Science: Slingshot for Jets
When aircraft carriers of the U.S. Navy make ready to launch their planes, they turn into the wind and steam at high speed. But even with a stiff breeze whipping across the flight deck, attack bombers and jet fighters often need a large and cumbersome catapult to boost them up to flying speed. And on a hot, calm day, the thrust of this giant slingshot is barely enough to toss them aloft.
This week H.M.S. Perseus, light (12,265 tons) carrier of the Royal Navy, was en route to Philadelphia, prepared to demonstrate a new catapult designed to handle hefty modern aircraft. The new catapult has been tested for more than a year. Weights, dummies, pilotless planes and finally regular carrier craft have been flung into the air at speeds up to 135 knotsfast enough for flight even when the ship is riding at anchor.
Heart of the new launcher is a slotted cylinder through which a piston is driven by high-pressure steam from the main boilers. Even during steady use, the large demand for steam does not interfere with operation of the ship's turbines. Nearly every type of Britain's newest carrier planes has been catapulted, and enthusiastic pilots report that the launching is an entirely new experience. "It eases you up so beautifully," said a U.S. flyer attached to the Fleet Air Arm, "that you almost forget you're being catapulted."

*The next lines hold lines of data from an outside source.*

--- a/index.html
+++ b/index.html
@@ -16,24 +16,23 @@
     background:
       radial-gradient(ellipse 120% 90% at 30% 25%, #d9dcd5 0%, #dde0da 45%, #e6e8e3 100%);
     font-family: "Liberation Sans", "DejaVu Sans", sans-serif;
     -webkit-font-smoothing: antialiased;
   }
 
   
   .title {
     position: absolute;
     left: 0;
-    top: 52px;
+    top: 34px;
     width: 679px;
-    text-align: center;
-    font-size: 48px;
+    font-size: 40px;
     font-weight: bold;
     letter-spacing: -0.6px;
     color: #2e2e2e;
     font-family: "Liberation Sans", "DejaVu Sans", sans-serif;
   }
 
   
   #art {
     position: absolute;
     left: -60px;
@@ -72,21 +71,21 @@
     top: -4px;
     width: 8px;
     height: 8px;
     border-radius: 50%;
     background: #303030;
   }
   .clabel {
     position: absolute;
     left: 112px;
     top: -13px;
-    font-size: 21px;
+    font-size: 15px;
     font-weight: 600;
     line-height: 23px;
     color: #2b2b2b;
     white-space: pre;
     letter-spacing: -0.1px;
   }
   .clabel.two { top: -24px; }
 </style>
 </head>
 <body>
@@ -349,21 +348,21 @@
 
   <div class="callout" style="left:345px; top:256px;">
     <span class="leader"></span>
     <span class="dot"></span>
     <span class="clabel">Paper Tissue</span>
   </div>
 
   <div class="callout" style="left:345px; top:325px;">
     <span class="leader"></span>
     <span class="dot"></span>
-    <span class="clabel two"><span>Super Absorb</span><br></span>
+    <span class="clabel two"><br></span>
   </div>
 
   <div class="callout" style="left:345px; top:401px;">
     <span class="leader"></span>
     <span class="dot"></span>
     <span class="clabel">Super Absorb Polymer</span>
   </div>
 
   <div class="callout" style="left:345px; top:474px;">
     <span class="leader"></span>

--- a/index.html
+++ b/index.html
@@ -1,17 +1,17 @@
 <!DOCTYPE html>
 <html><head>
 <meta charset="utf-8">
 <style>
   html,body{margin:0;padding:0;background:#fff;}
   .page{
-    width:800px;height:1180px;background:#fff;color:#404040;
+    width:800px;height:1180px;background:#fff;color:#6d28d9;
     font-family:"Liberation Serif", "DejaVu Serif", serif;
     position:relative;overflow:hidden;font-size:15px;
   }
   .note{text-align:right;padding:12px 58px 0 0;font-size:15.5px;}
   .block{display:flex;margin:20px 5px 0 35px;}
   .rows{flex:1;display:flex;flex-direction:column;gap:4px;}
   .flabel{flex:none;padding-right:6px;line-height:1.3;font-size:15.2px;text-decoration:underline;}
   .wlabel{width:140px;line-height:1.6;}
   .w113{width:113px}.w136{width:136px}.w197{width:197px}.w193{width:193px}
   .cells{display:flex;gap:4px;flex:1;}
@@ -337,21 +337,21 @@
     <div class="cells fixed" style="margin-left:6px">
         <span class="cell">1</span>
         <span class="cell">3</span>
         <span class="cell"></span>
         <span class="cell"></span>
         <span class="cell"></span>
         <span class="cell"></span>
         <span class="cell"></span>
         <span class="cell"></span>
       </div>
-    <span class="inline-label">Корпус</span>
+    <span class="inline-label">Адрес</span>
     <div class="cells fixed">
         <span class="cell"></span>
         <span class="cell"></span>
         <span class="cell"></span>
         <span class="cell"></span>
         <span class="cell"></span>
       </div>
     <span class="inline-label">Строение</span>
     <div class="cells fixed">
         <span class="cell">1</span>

Because the powerful new catapult should often make it unnecessary for a ship to steam into the wind for long periods to get its planes away, the British Admiralty expects it to revolutionize naval air tactics. If it works as well with heavy U.S. attack bombers and torpedo planes as it has in tests with lighter planes of the Fleet Air Arm, it will be installed as standard equipment in carriers of the British, Australian and Canadian navies, may also be adopted by the U.S.